--- Information provided Enclosed Below ---
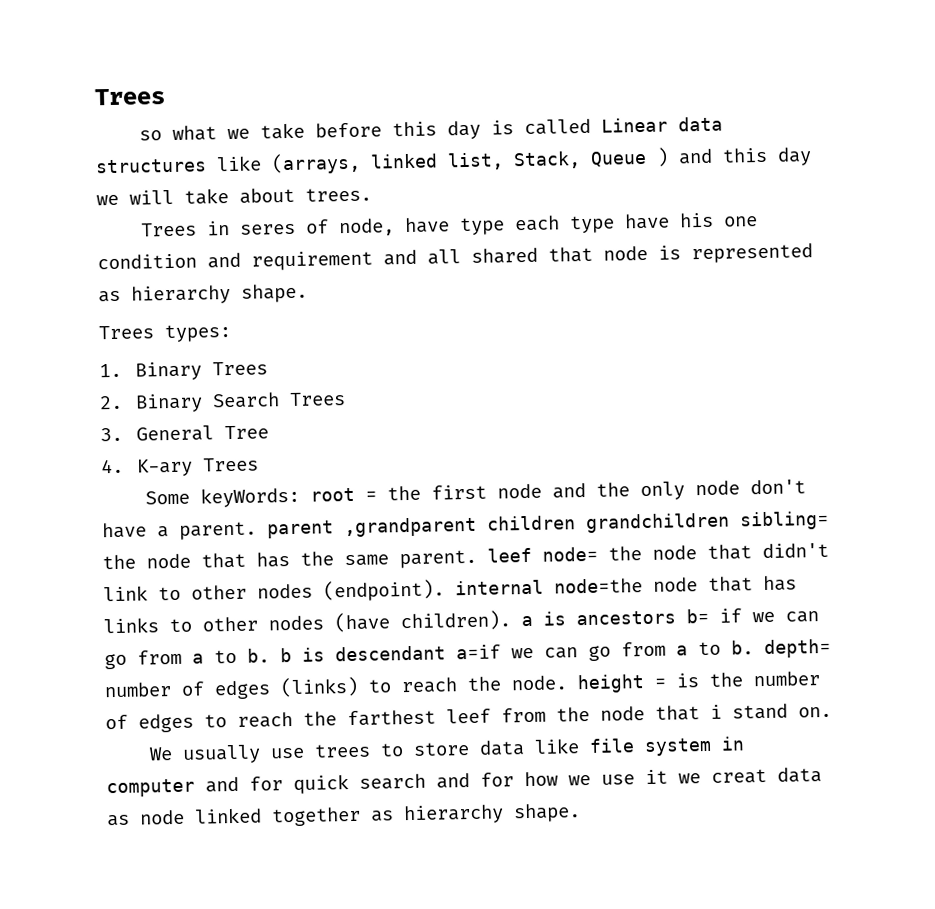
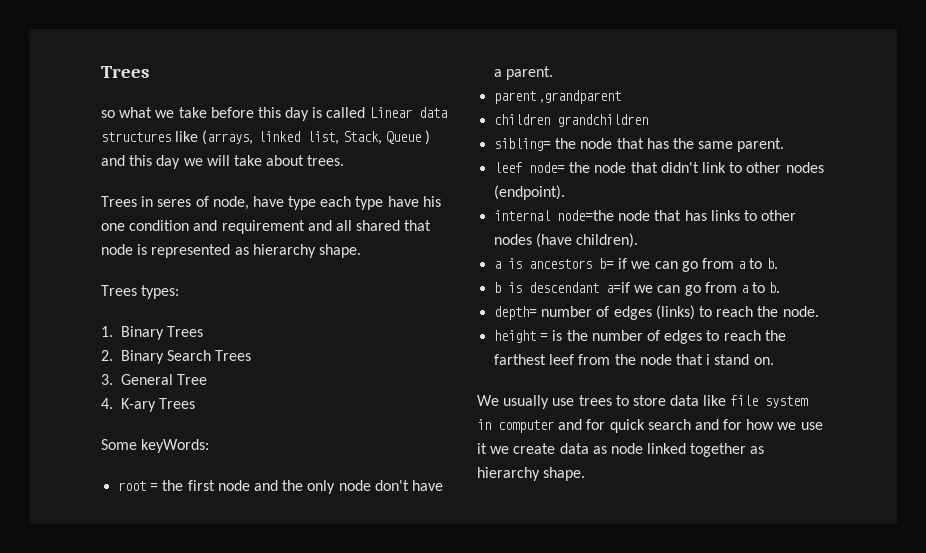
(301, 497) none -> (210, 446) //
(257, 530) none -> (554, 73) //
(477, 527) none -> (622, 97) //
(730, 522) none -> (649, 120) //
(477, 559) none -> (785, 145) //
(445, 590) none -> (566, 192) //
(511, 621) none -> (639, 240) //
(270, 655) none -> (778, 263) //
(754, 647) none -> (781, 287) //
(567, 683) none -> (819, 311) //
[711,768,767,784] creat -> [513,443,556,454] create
--- End of Enclosed Information provided ---
■ Prompt:
Wherever the string "none" appears in the records above, copy the line it sits in.

■ Your solution:
(301, 497) none -> (210, 446) //
(257, 530) none -> (554, 73) //
(477, 527) none -> (622, 97) //
(730, 522) none -> (649, 120) //
(477, 559) none -> (785, 145) //
(445, 590) none -> (566, 192) //
(511, 621) none -> (639, 240) //
(270, 655) none -> (778, 263) //
(754, 647) none -> (781, 287) //
(567, 683) none -> (819, 311) //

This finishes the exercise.